### Input data

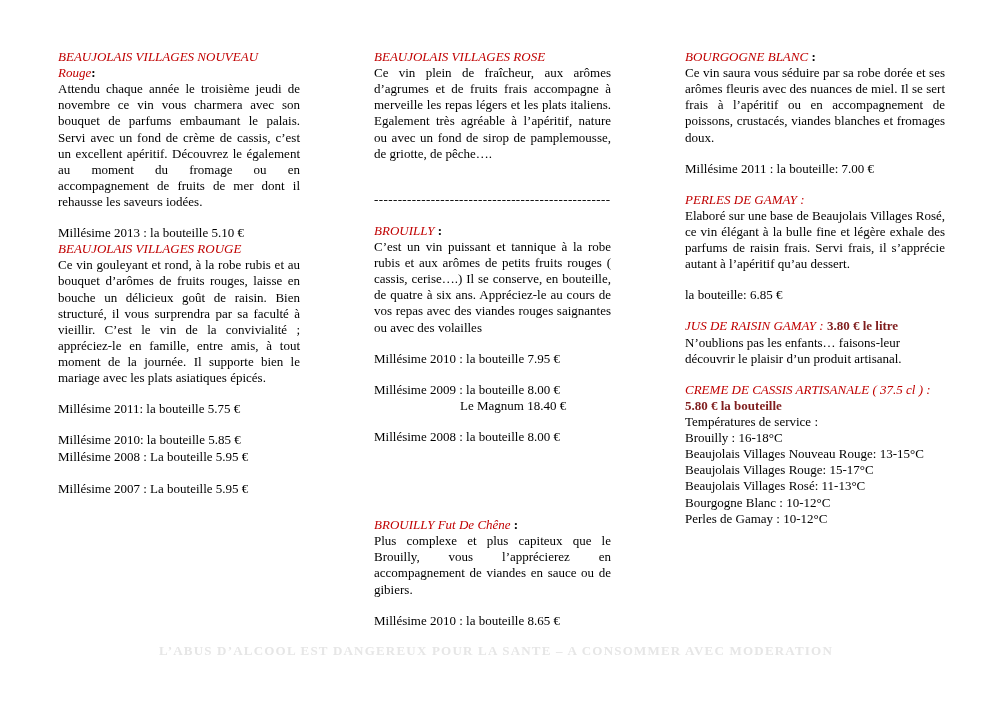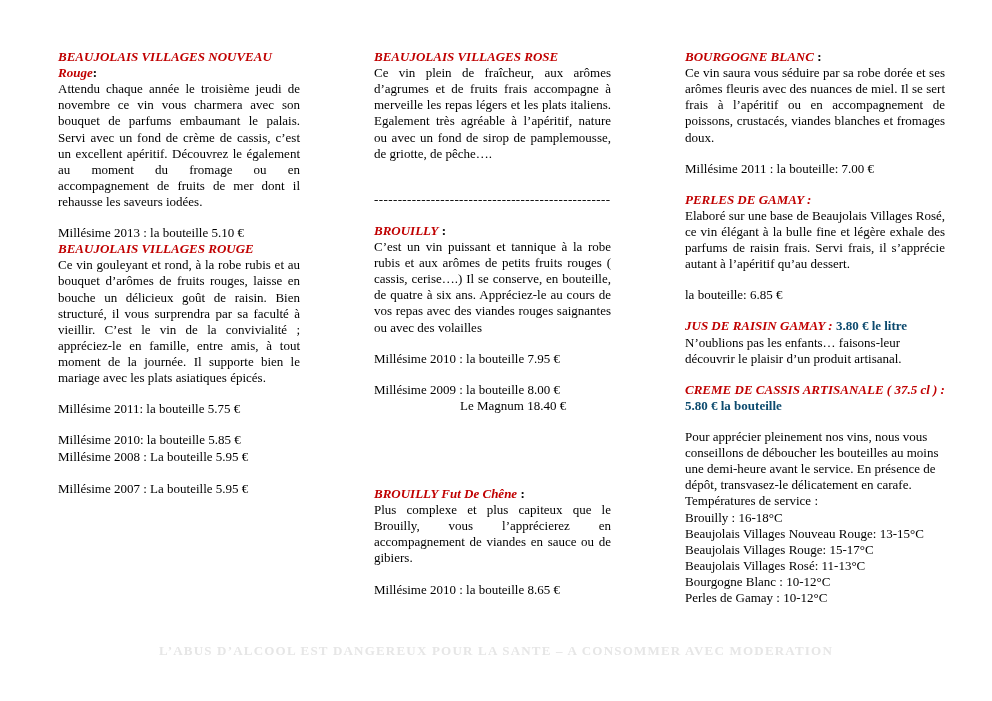"BEAUJOLAIS VILLAGES NOUVEAU" .seg-title { font-weight: bold -> normal }
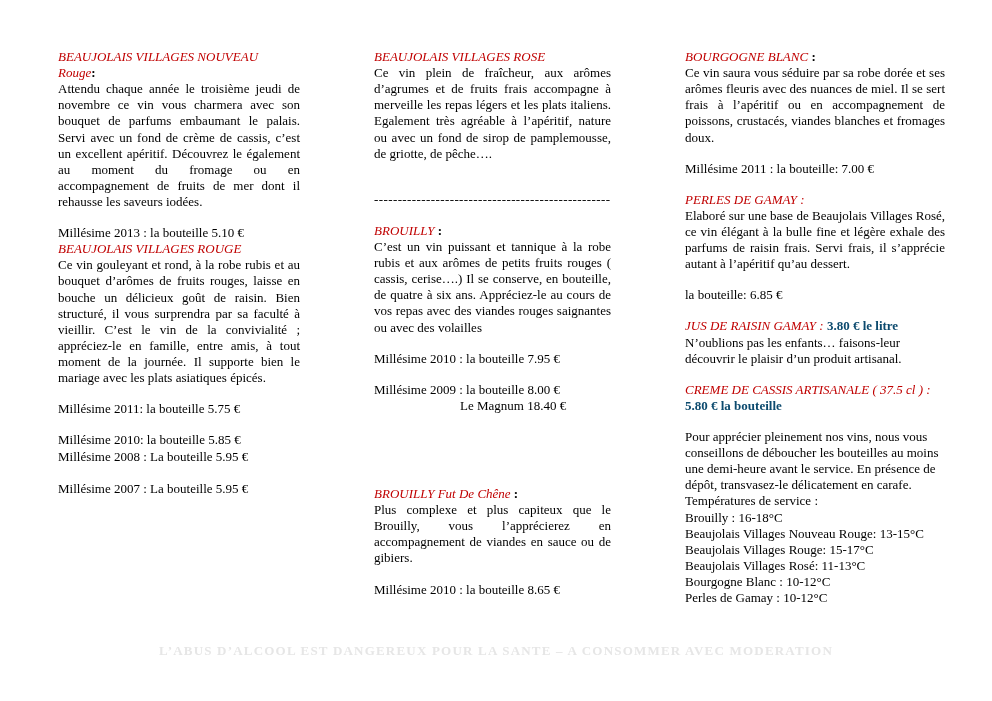"3.80 € le litre" .seg-price { color: #0c4a6e -> #7f1d1d }
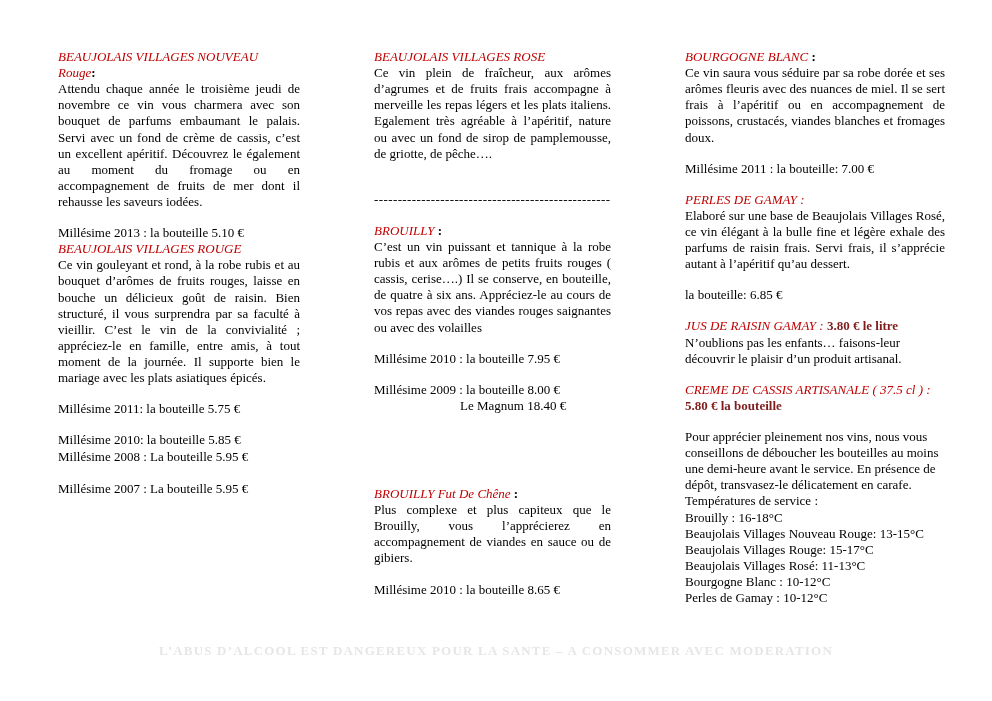"Millésime 2008 : la bouteille 8.00" div.block { html: none -> <div><span>Millésime 2008 : la bouteille </span><span>8.00 €</span></div> }
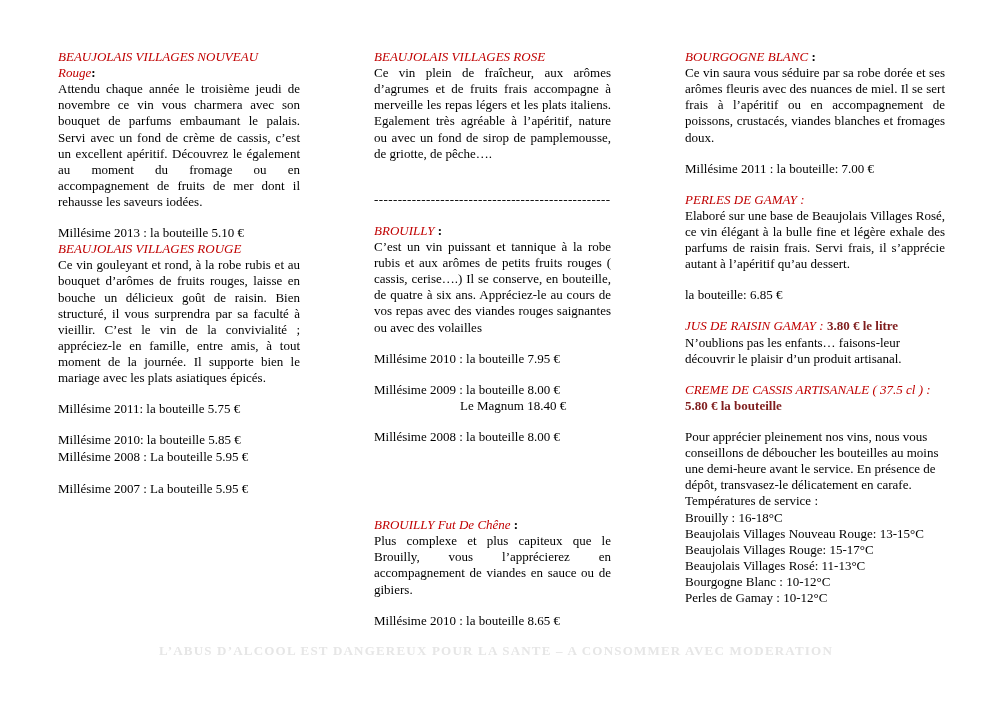"Pour apprécier pleinement nos vins," div.block { html: <div>Pour apprécier pleinement nos vins, nous vous conseillons de déboucher les bouteilles au moins une demi-heure avant le service. En présence de dépôt, transvasez-le délicatement en carafe.</div> -> none }
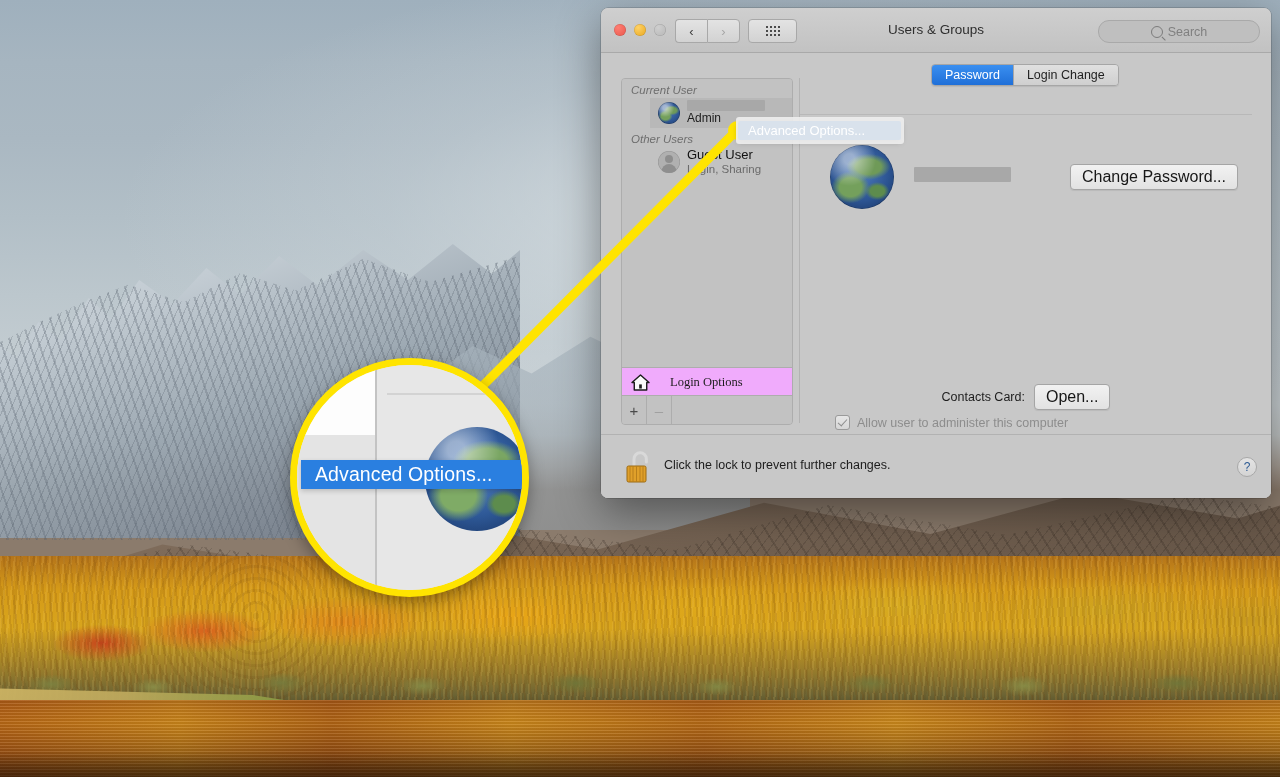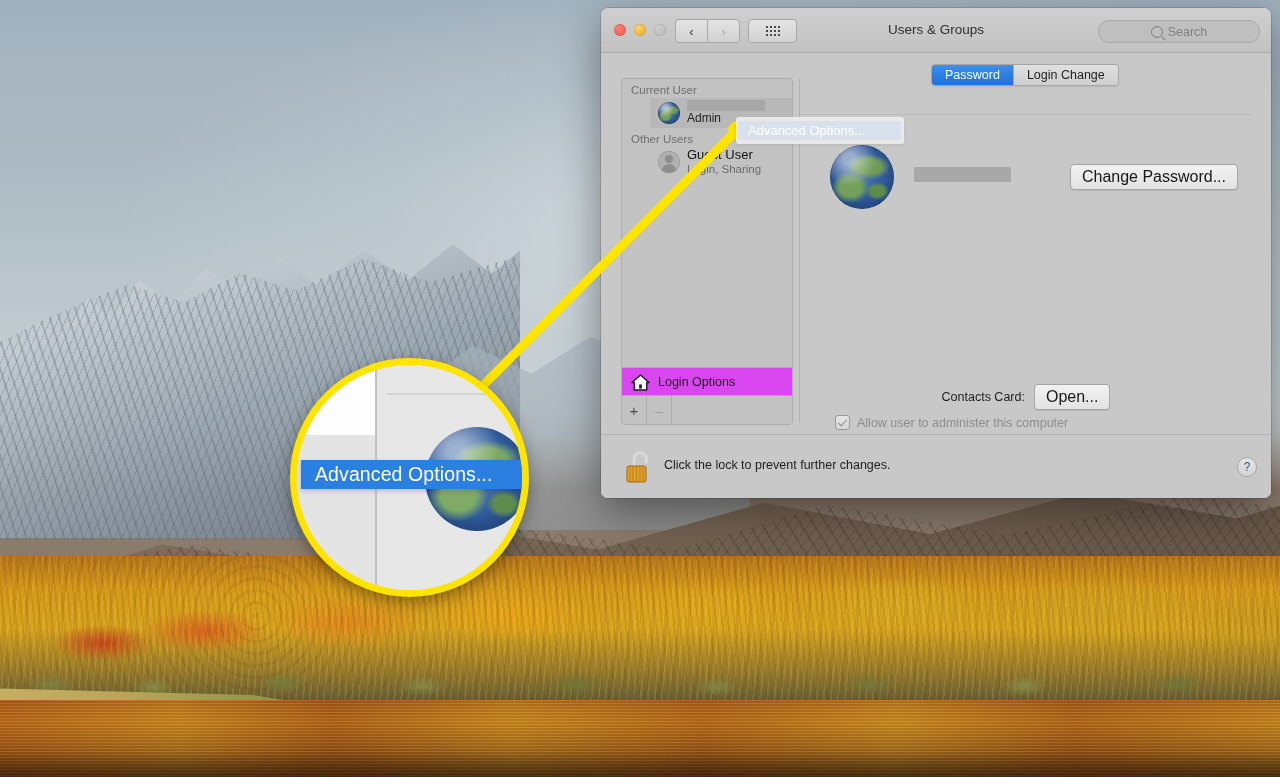"Current User" .group-hdr { font-style: none -> italic }
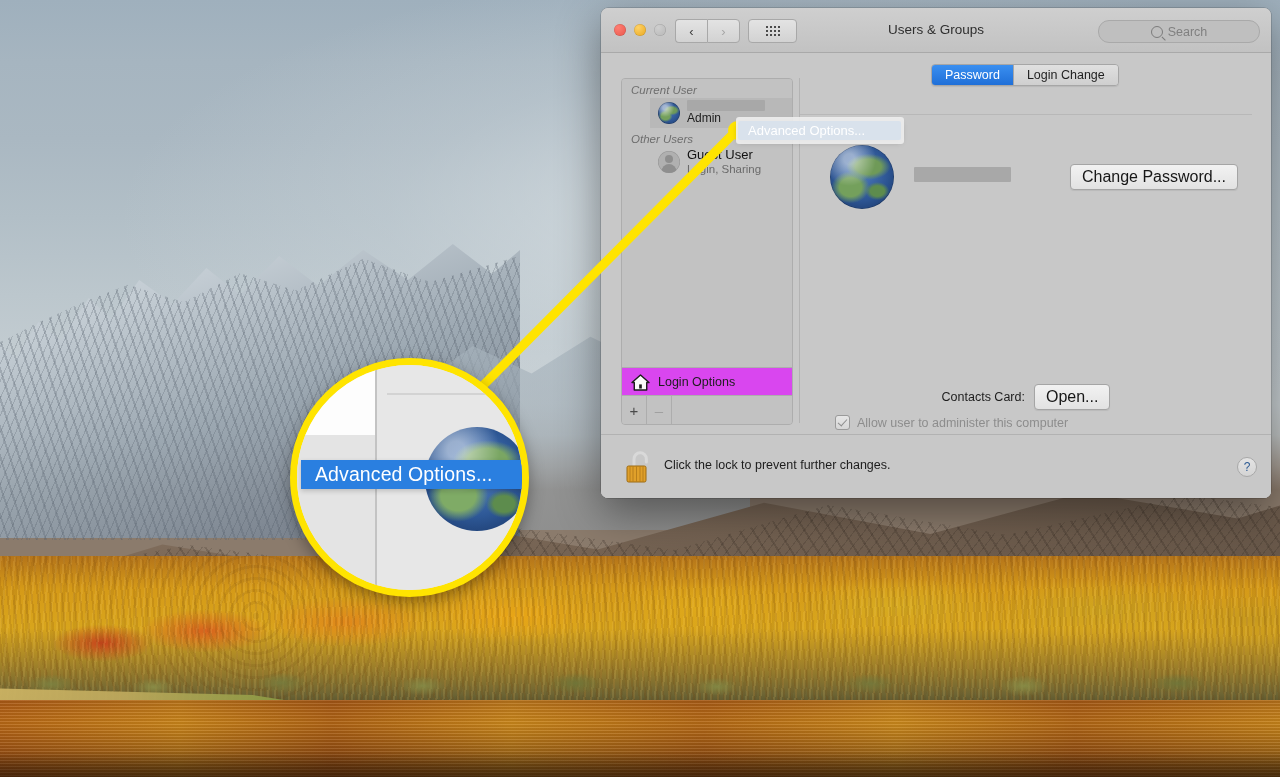"Login Options" .login-options { background: #d946ef -> #f0abfc; font-family: none -> Liberation Serif, serif; gap: 8px -> 20px }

######

Exercise aim ->
From the line containing "color: #0c4a6e ->" through the last line of the data above, write out every line word for word, and nothing else. Do not include the pictures.

Solution to this problem ->
"3.80 € le litre" .seg-price { color: #0c4a6e -> #7f1d1d }
"Millésime 2008 : la bouteille 8.00" div.block { html: none -> <div><span>Millésime 2008 : la bouteille </span><span>8.00 €</span></div> }
"Pour apprécier pleinement nos vins," div.block { html: <div>Pour apprécier pleinement nos vins, nous vous conseillons de déboucher les bouteilles au moins une demi-heure avant le service. En présence de dépôt, transvasez-le délicatement en carafe.</div> -> none }
"Current User" .group-hdr { font-style: none -> italic }
"Login Options" .login-options { background: #d946ef -> #f0abfc; font-family: none -> Liberation Serif, serif; gap: 8px -> 20px }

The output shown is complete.